55 Archive Files with File Roller

62 About RPMs

As you become more comfortable with NLD and its various applications and tools, you may find yourself on the lookout for new applications and applets that serve specific purposes (okay, so it might even be a game that you are dying to play).

We have already discussed how you can add RPM software packages to your NLD installation either through channels or by downloading packages from a website. However, there may be occasions when you find a program that you want to install and it is available only in another file archive type, the most common being the compressed tar file: tar.gz.

Installing tar.gz files to your system is a little more difficult than RPMs. The first thing you should do after you download the file is use Nautilus to locate the downloaded package. If you double-click on the package, File Roller opens, and you can view the package contents.

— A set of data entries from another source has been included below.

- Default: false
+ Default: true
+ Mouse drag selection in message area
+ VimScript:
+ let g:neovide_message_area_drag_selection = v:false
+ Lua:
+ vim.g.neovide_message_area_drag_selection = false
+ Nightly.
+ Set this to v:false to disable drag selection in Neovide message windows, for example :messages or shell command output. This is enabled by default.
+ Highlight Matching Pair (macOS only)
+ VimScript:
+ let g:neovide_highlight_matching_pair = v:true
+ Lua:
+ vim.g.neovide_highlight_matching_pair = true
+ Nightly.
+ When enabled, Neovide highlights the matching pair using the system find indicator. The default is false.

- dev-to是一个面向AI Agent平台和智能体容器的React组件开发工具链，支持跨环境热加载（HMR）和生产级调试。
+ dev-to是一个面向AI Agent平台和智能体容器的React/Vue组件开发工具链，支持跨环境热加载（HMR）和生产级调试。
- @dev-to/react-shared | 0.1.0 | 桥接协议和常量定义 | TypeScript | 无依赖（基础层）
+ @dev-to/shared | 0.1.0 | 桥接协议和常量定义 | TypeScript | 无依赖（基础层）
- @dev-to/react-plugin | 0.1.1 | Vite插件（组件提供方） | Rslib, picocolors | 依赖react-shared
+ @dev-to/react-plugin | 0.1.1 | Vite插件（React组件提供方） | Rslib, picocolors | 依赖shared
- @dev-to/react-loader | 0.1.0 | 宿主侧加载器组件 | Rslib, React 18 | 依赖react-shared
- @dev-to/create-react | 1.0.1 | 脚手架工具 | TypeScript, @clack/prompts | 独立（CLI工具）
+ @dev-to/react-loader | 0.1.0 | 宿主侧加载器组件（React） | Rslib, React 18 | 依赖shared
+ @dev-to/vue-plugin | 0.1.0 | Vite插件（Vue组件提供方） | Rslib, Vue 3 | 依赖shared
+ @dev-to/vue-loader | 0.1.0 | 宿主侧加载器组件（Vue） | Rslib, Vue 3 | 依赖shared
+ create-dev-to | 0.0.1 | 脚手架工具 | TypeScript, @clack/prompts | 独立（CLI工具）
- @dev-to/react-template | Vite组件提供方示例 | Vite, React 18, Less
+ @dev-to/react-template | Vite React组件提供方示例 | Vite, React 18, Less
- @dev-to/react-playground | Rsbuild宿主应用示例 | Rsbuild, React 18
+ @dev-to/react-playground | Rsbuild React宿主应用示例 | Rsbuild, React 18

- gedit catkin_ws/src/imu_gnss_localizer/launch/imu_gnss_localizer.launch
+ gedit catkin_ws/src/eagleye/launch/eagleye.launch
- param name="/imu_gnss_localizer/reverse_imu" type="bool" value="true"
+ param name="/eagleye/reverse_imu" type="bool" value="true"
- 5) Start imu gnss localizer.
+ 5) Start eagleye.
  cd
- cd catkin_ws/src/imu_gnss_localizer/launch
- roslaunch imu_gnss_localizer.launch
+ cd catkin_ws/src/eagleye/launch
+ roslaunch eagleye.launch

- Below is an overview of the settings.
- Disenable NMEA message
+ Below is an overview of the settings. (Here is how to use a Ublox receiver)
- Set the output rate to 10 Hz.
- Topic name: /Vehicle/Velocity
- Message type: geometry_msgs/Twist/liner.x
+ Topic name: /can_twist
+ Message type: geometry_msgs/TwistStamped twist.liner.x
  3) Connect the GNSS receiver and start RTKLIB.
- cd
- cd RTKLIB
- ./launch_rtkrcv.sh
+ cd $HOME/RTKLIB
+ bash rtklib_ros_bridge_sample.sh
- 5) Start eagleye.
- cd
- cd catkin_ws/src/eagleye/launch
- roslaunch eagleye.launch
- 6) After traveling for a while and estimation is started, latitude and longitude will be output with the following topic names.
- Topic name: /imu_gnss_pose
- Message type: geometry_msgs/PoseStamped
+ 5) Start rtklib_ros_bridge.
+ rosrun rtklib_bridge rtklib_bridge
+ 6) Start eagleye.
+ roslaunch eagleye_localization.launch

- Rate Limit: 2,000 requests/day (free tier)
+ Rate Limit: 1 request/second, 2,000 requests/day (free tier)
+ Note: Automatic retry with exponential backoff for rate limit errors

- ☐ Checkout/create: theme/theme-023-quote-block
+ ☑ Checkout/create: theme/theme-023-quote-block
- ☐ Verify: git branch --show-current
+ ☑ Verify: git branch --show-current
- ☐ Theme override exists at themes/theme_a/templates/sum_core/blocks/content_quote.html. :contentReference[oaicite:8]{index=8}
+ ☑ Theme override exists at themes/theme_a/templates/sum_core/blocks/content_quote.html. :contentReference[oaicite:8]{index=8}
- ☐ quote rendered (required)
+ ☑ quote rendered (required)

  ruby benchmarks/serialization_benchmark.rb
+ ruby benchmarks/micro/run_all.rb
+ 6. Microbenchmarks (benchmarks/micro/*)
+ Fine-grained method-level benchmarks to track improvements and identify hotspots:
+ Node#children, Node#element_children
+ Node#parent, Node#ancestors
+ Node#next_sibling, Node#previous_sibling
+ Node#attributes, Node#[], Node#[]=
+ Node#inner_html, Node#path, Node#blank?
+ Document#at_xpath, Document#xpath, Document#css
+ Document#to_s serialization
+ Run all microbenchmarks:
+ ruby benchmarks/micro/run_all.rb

You are looking for an Install or readme text file in the package contents. You can double-click to open the installation or readme file to get information on how you install the package. This is a multistep process because the program must be compiled and then run to install the package. Here is a quick run-through of the process, but the final steps depend on the package you are dealing with.

You can view the files in the tar archive using File Roller.

After you create a new folder to hold the files and open the package in File Roller, you can extract the package to a folder using File Roller. Select all the files in the package and then select Extract. A specific folder may be created for the package files when you extract the files.

After the files are in a folder, you should have read and printed out the install text file included with the package. Now comes the hard part.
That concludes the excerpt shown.